PROVIDED DATA:

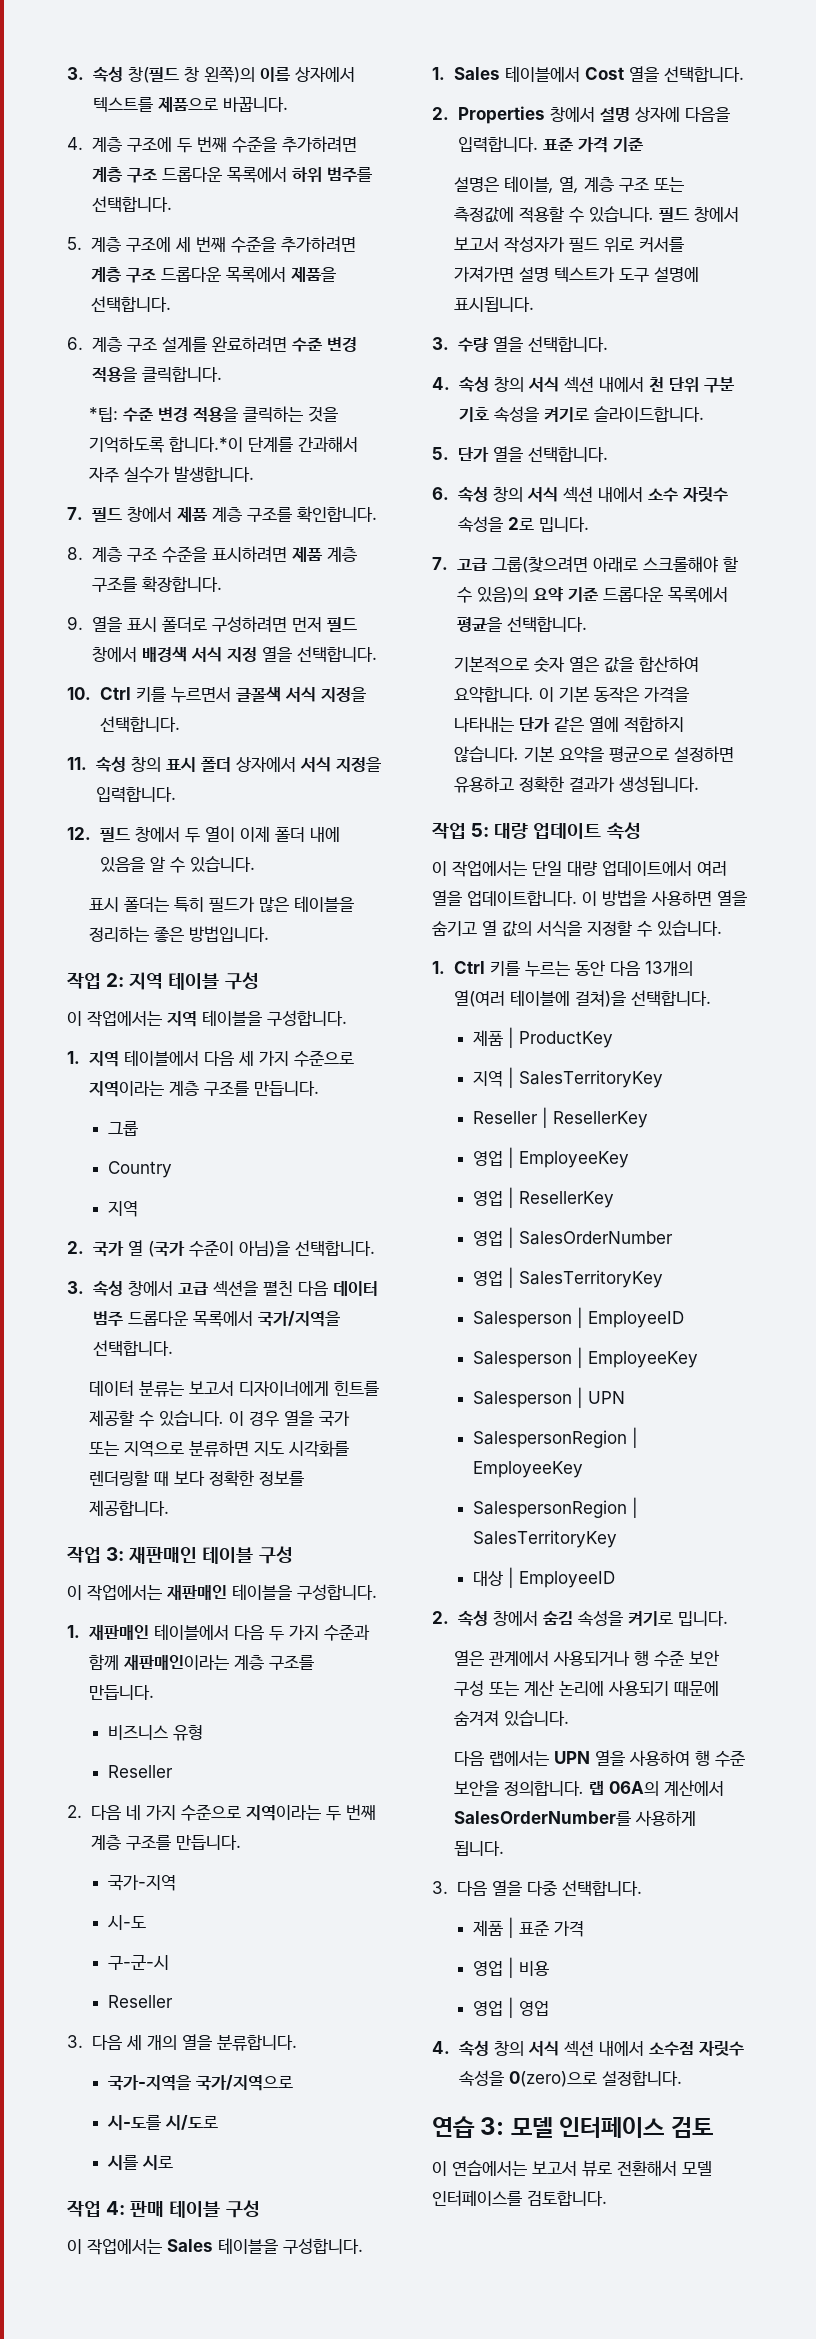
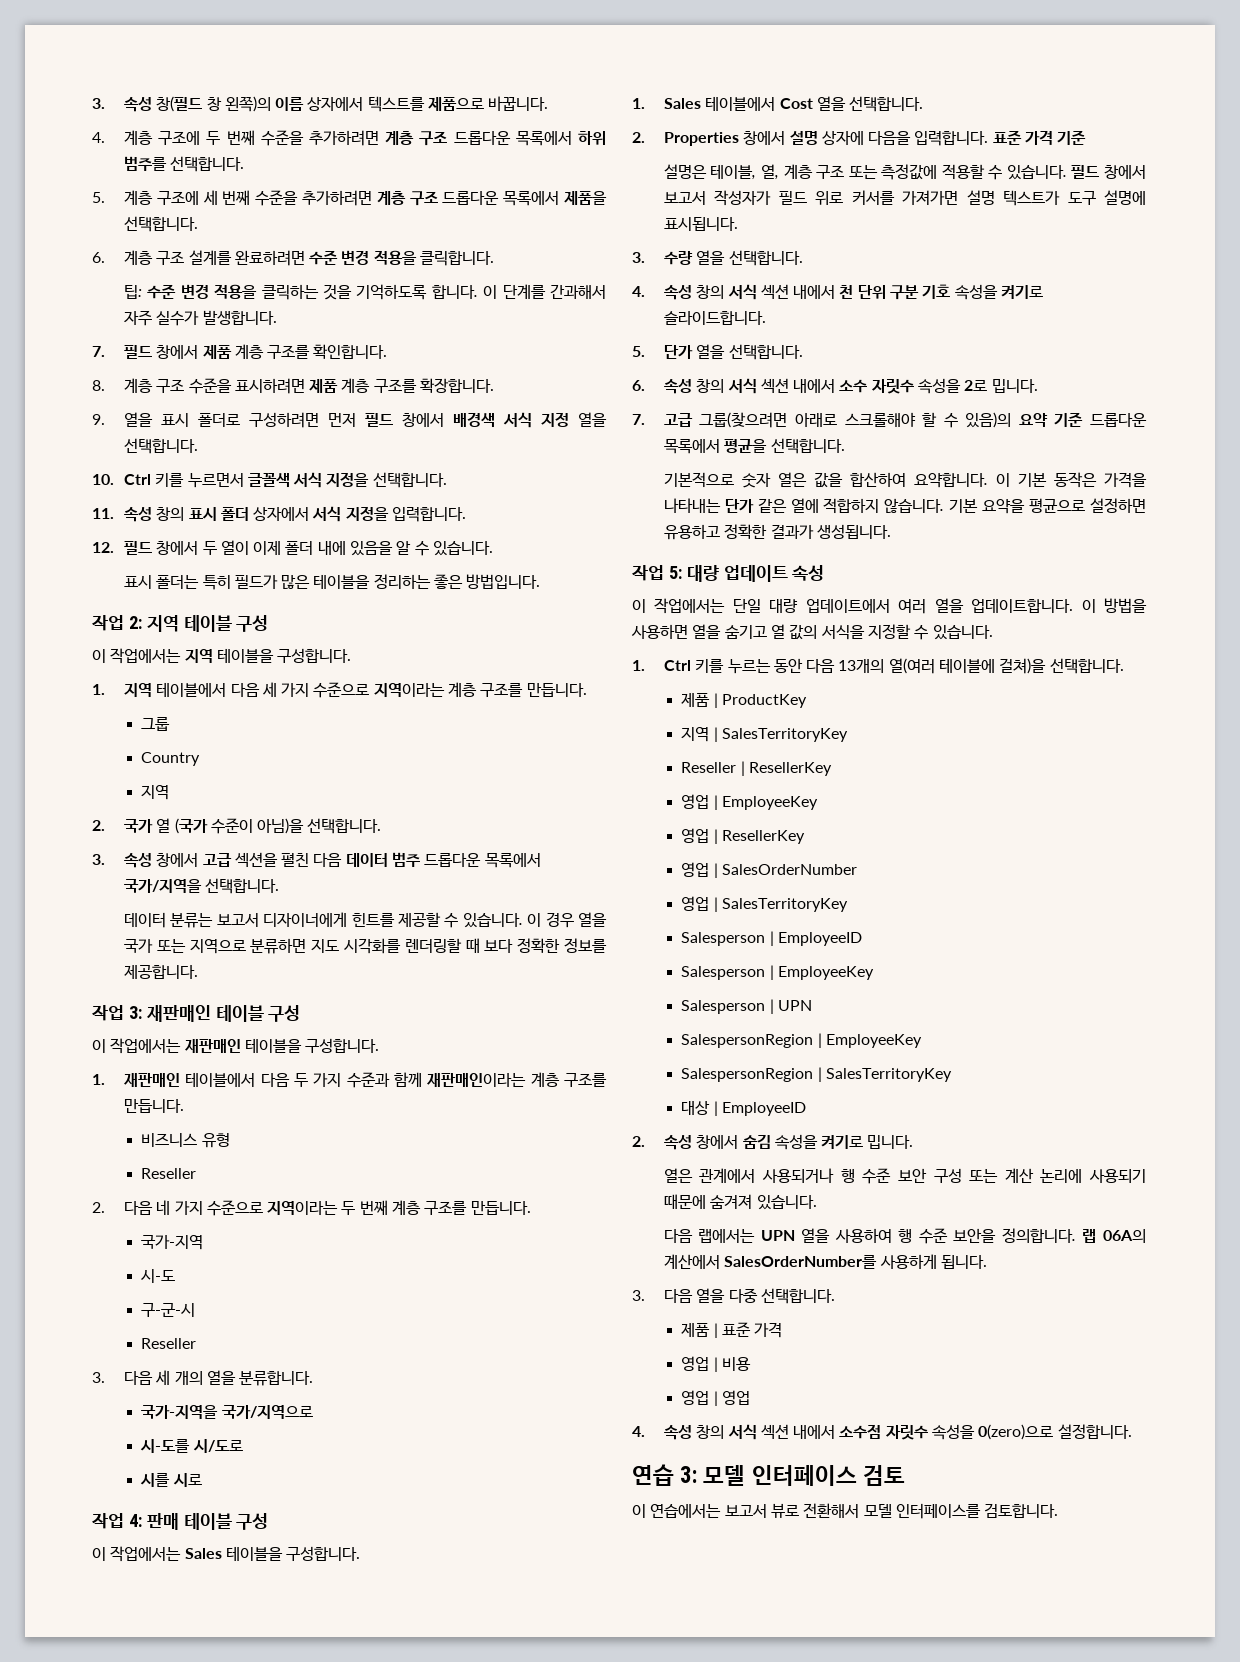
[89,407,119,422] *팁: -> [123,285,142,299] 팁:
[169,436,244,452] 합니다.*이 -> [431,285,498,299] 합니다. 이

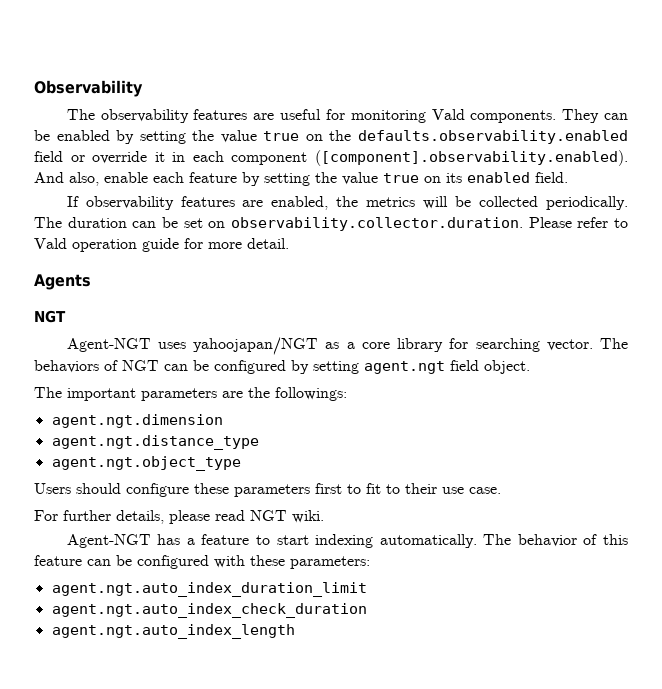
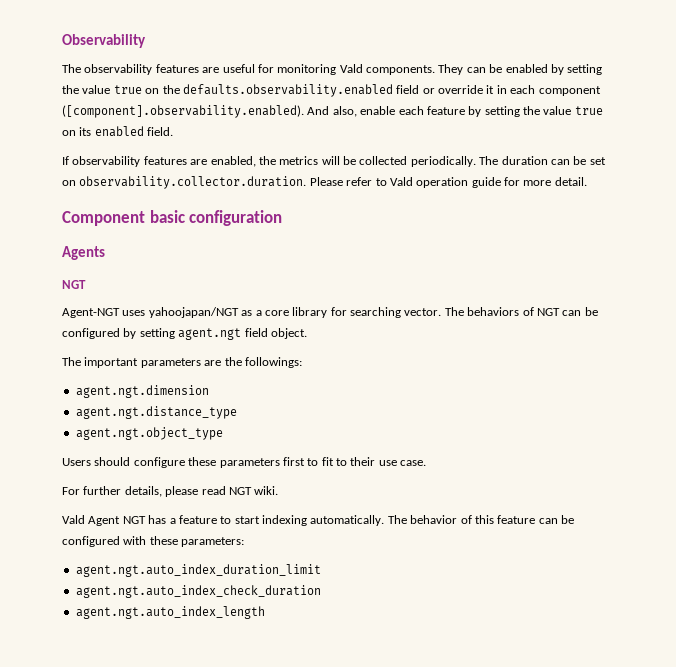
(289, 243) none -> [62,210,283,226] // Component basic configuration
[66,534,151,548] Agent-NGT -> [62,515,146,526] Vald Agent NGT

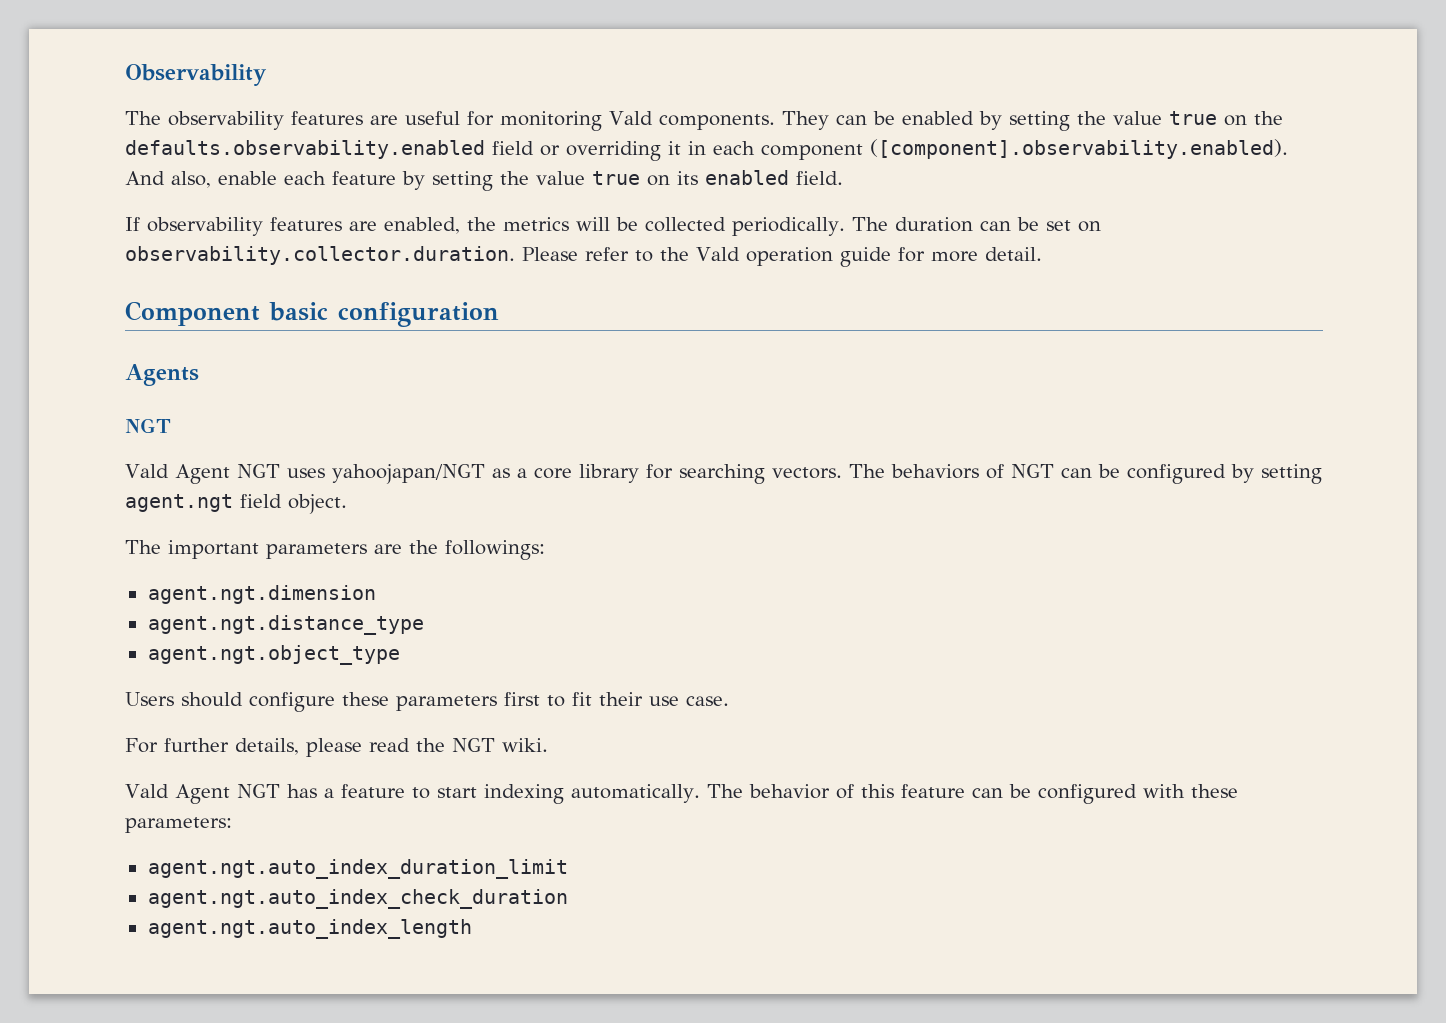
[438,85,483,94] override -> [566,141,661,161] overriding
(387, 182) none -> [660,247,689,261] the
[62,308,120,318] Agent-NGT -> [125,464,280,484] Vald Agent NGT
[404,308,442,316] vector. -> [771,467,842,479] vectors.
[336,458,347,466] to -> (592, 699) none
(226, 490) none -> [416,738,445,752] the

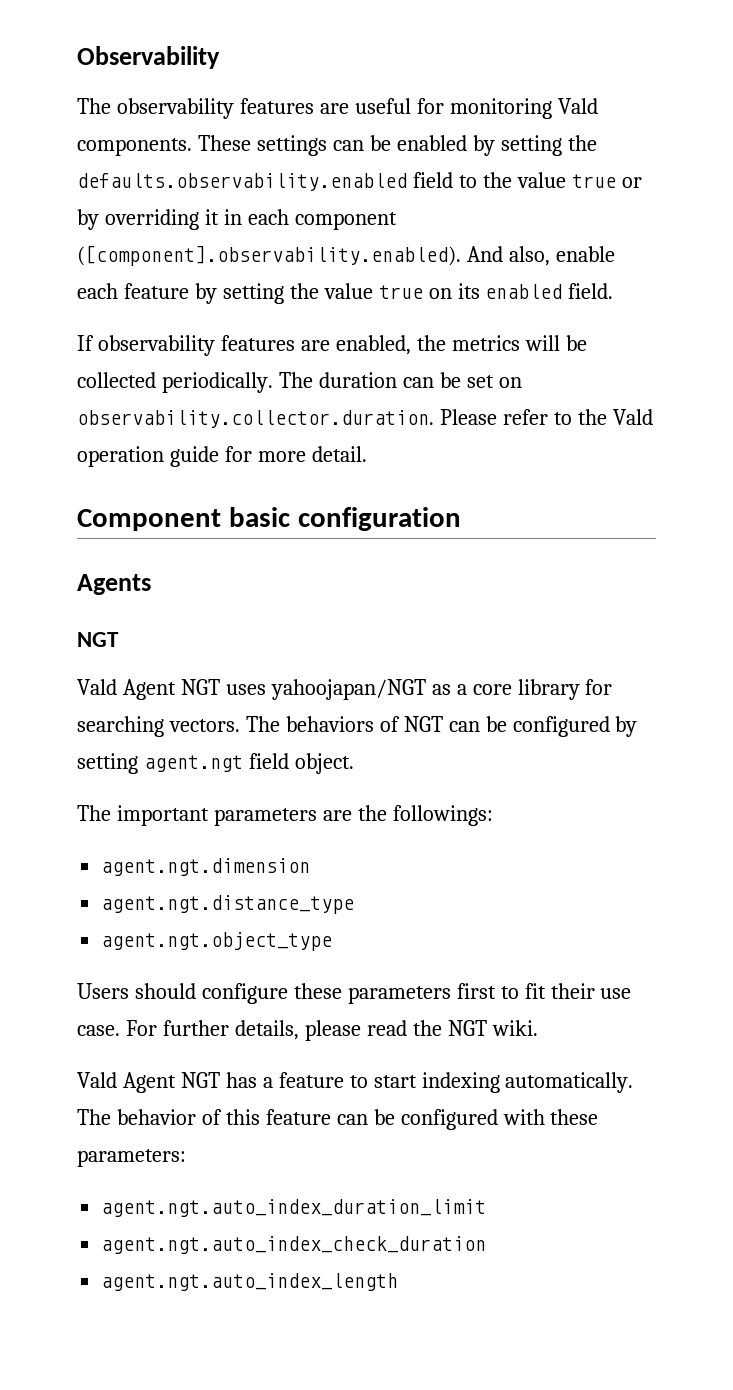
[781,111,829,130] They -> [197,135,327,156] These settings
[1112,111,1283,126] [125,140,560,159] value true on the defaults.observability.enabled field or -> [77,172,642,191] [77,209,99,230] defaults.observability.enabled field to the value true or by
(729, 701) // -> (120, 1030) none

DIRECTIONS: Using the data above, return each line that includes the word "Vald".

WRITTEN SOLUTION:
[66,534,151,548] Agent-NGT -> [62,515,146,526] Vald Agent NGT
[62,308,120,318] Agent-NGT -> [125,464,280,484] Vald Agent NGT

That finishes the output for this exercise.